Durchfeuchtungen im Deckenbereich müssen abgedichtet werden

Dass Barrierefreiheit in unterirdischen Haltestellen nicht immer wie gewünscht umgesetzt werden kann, zeigt sich in der Station Rathaus unten am Bahnsteig: Weil die Decken ziemlich niedrig sind, kann er nur in einem Bereich erhöht werden, um Fahrgästen ein barrierefreies Einsteigen in die Bahn zu ermöglichen. Auch die Standorte für die beiden Lifte zu finden, sei nicht leicht gewesen, so Lang. „Oberirdisch ist ja rund ums Rathaus fast alles denkmalgeschützt. Da sollte unser Aufzug natürlich so wenig wie möglich stören.“

Wir gehen durch die Haltestelle, deren Wände noch gefliest werden müssen. „Weiß, im Stil von vorher“, sagt Lang. Nur zwei Sitznischen, erfahren wir, werden mit originalgetreuen Fliesen verkleidet. Wir klettern ins Gleisbett hinab und gehen über Schotter und die 1960 verlegten Holzschwellen, die noch völlig intakt sind, zur Station Mönckebergstraße.
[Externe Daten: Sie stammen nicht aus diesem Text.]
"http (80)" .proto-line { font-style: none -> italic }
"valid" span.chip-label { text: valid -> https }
Zwischen den bereits ausgebesserten Stahlträgern sind an den Wänden auch die Stellen zu erkennen, an denen das Mauerwerk durch Injektionen verstärkt wurde. Im Deckenbereich ist noch einiges zu tun. „Es hat sich herausgestellt, dass es da Durchfeuchtungen gibt, die wir abdichten müssen“, so Lang.
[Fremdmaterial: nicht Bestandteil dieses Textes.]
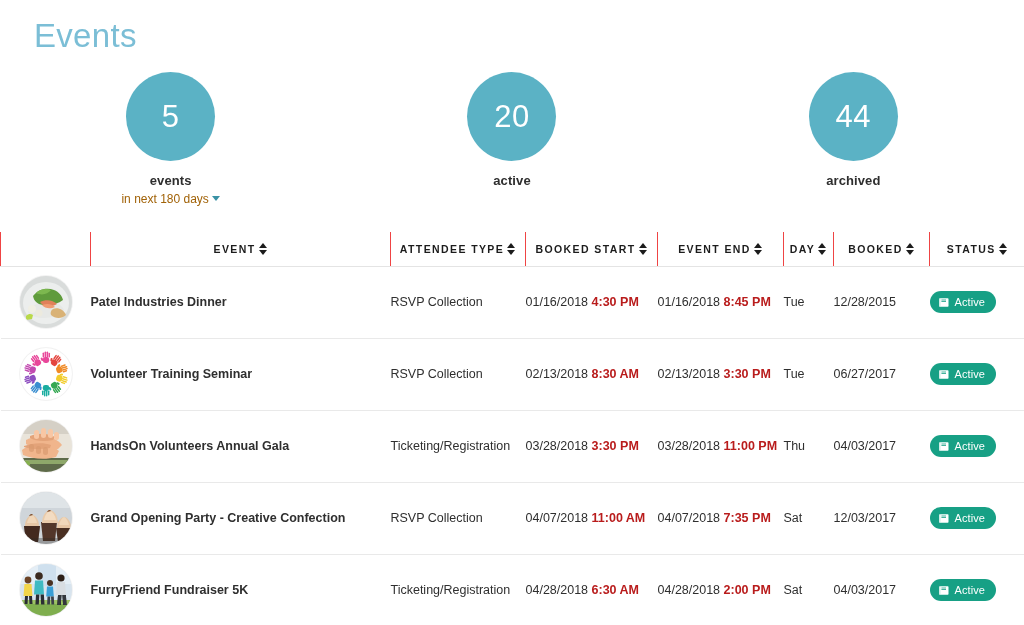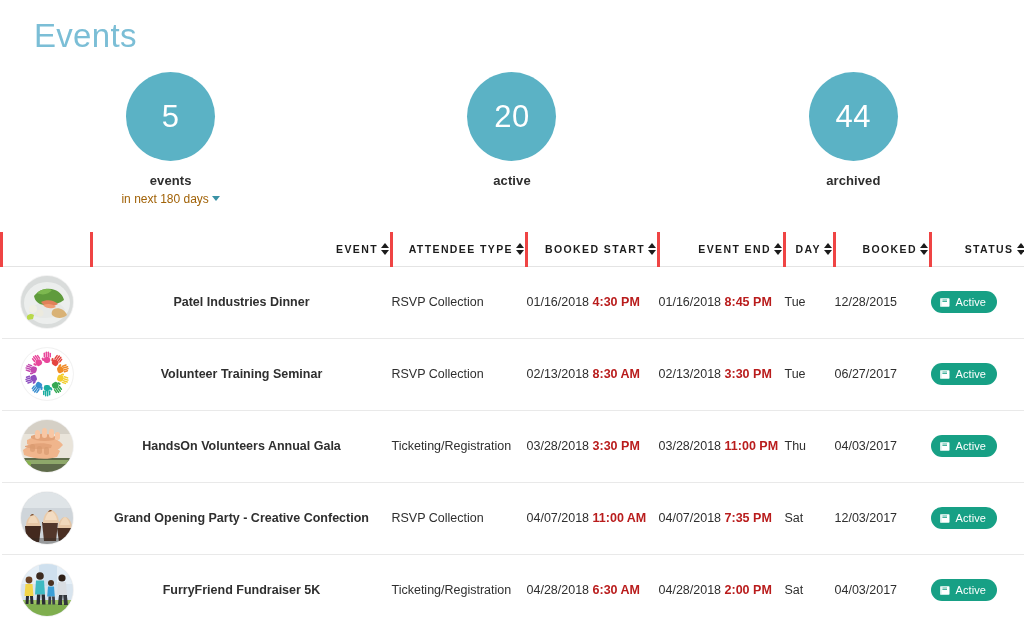"EVENT" table.events thead th { border-left: 3px solid #ef4444 -> 1px solid #ef4444; text-align: right -> center }
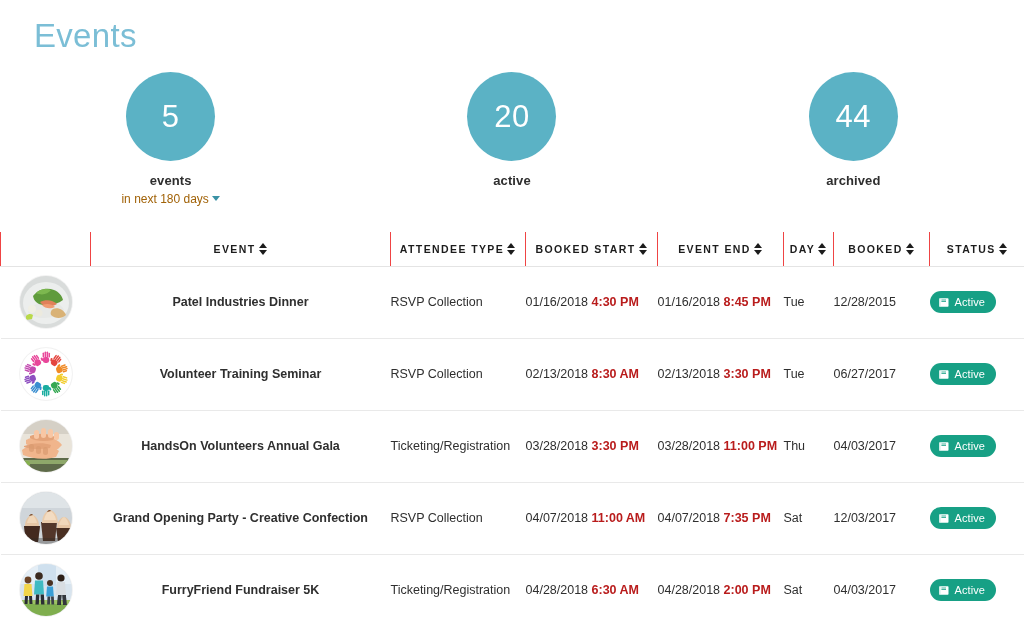"Patel Industries Dinner" td.col-event { text-align: center -> none }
U3-Sanierung: Bahnsteige an der Mönckebergstraße werden ersetzt

Nach dem dunklen Tunnel wirkt die Station Mönckebergstraße besonders hell. Hier können die alten Bahnsteige komplett abgerissen und durch höhere ersetzt werden. Für den barrierefreien Ausbau wurden Aufzüge eingebaut, die neben den Treppen des neuen Zugangs Richtung Hauptbahnhof liegen. Am vorderen Zugang haben bereits die Fliesenarbeiten begonnen. Künftig werden hier blau hinterlegte Glasfliesen die Wände schmücken. Bewundern kann man sie aber erst in sieben Monaten.